Leave the pictures aside and copy all the data exactly.

(Records provided):
•••

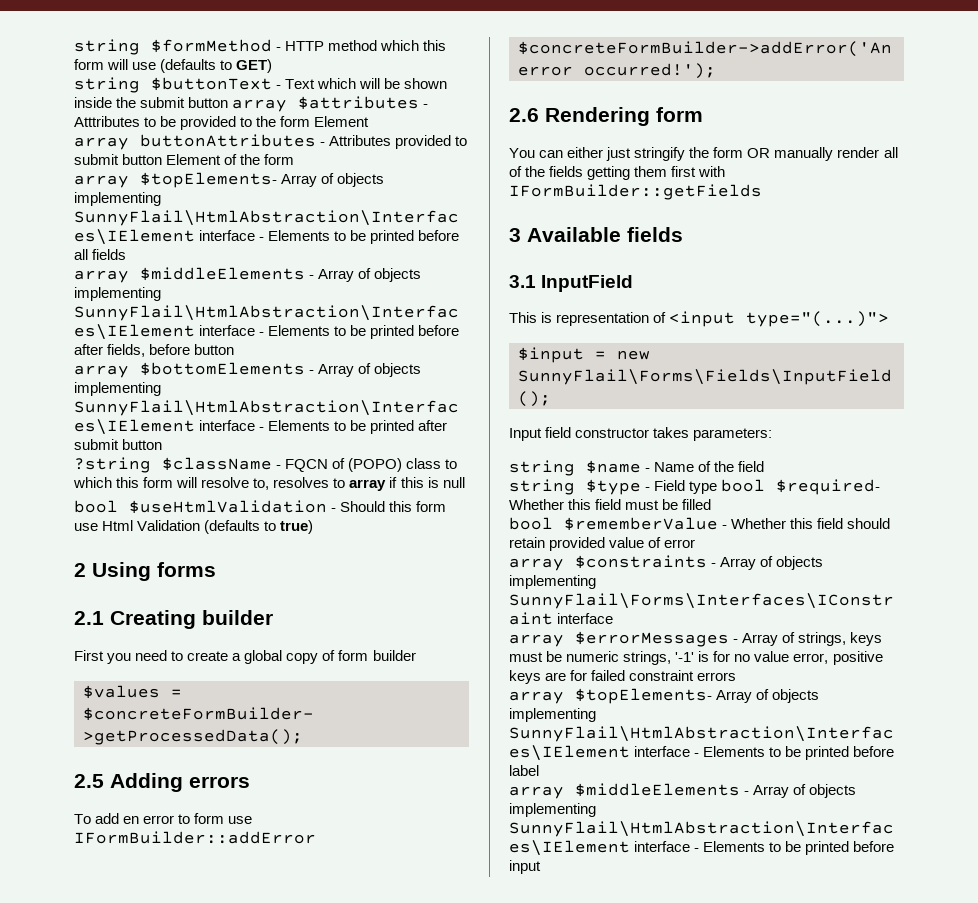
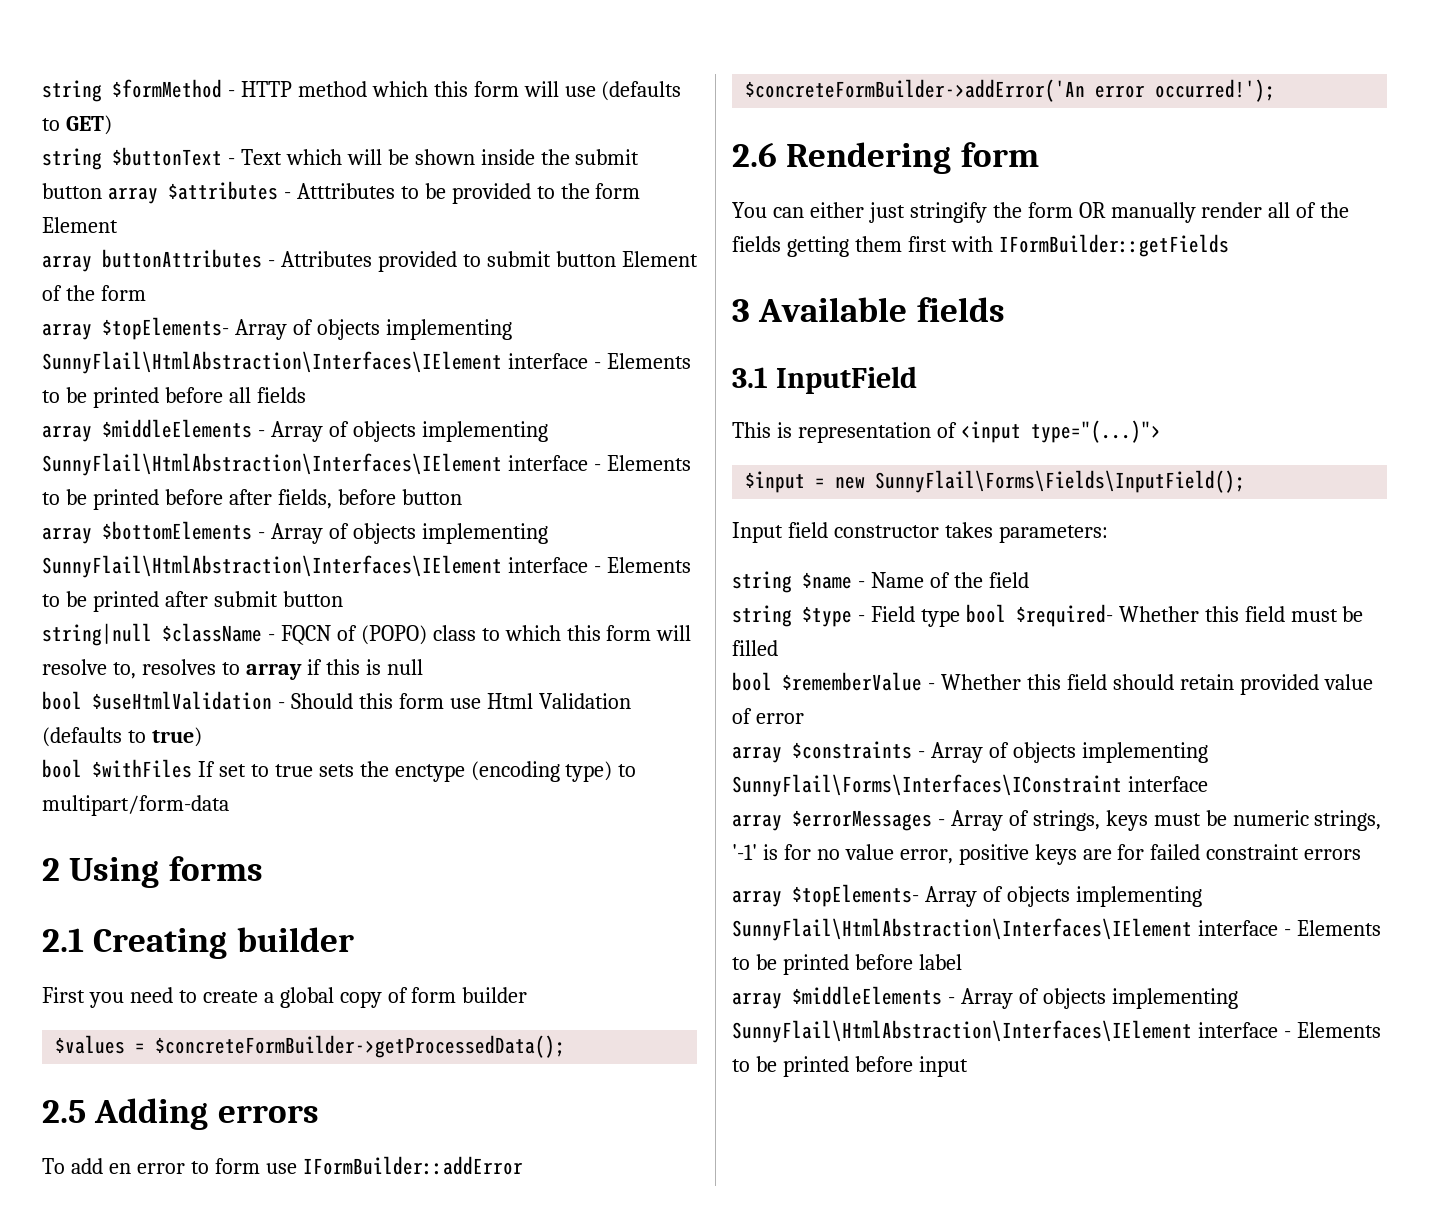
[74,457,151,473] ?string -> [42,623,152,646] string|null
(314, 527) none -> [42,759,637,782] [42,795,229,816] // bool $withFiles If set to true sets the enctype (encoding type) to multipart/form-data

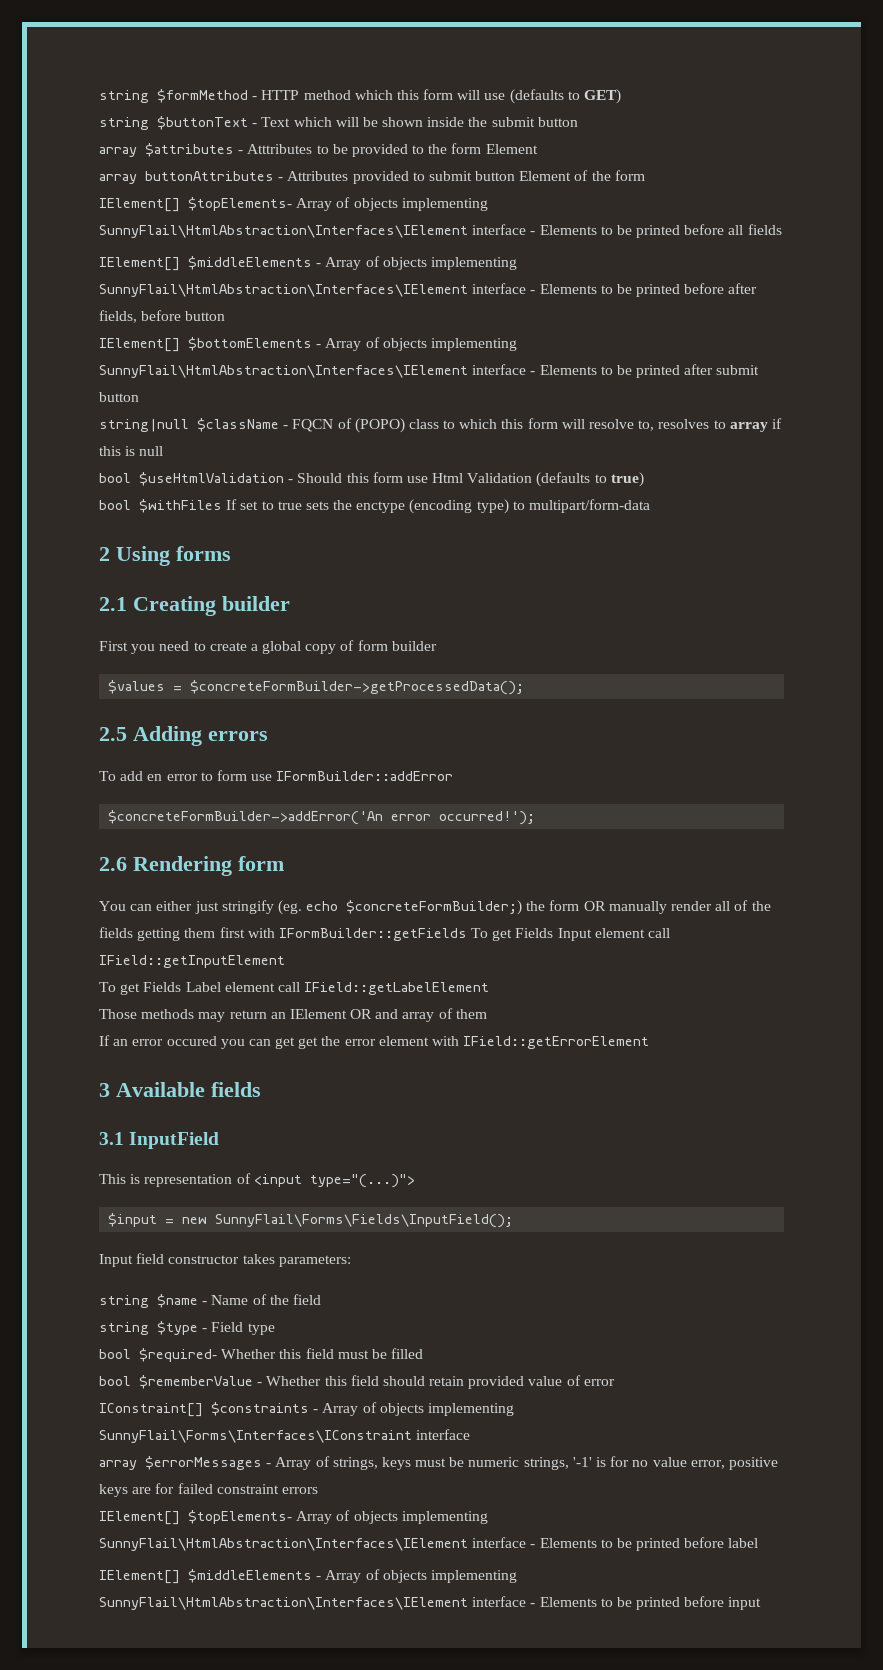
(102, 191) none -> (578, 122) //
[42,323,92,340] array -> [99,198,180,212] IElement[]
[42,425,92,442] array -> [99,257,180,271] IElement[]
[42,527,92,544] array -> [99,338,180,352] IElement[]
(987, 212) none -> [277,900,523,915] (eg. echo $concreteFormBuilder;)
(1229, 245) none -> [471,928,671,941] [99,955,285,968] [99,982,490,995] [99,1008,487,1022] [99,1035,650,1049] To get Fields Input element call IField::getInputElement // To get Fields Label element call IField::getLabelElement // Those methods may return an IElement OR and array of them // If an error occured you can get get the error element with IField::getErrorElement
(960, 618) none -> (275, 1329) //
[732,746,782,763] array -> [99,1403,203,1417] IConstraint[]
[732,890,782,907] array -> [99,1511,180,1525] IElement[]
[732,992,782,1009] array -> [99,1570,180,1584] IElement[]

•••

(Answer area):
[74,457,151,473] ?string -> [42,623,152,646] string|null
(314, 527) none -> [42,759,637,782] [42,795,229,816] // bool $withFiles If set to true sets the enctype (encoding type) to multipart/form-data

(102, 191) none -> (578, 122) //
[42,323,92,340] array -> [99,198,180,212] IElement[]
[42,425,92,442] array -> [99,257,180,271] IElement[]
[42,527,92,544] array -> [99,338,180,352] IElement[]
(987, 212) none -> [277,900,523,915] (eg. echo $concreteFormBuilder;)
(1229, 245) none -> [471,928,671,941] [99,955,285,968] [99,982,490,995] [99,1008,487,1022] [99,1035,650,1049] To get Fields Input element call IField::getInputElement // To get Fields Label element call IField::getLabelElement // Those methods may return an IElement OR and array of them // If an error occured you can get get the error element with IField::getErrorElement
(960, 618) none -> (275, 1329) //
[732,746,782,763] array -> [99,1403,203,1417] IConstraint[]
[732,890,782,907] array -> [99,1511,180,1525] IElement[]
[732,992,782,1009] array -> [99,1570,180,1584] IElement[]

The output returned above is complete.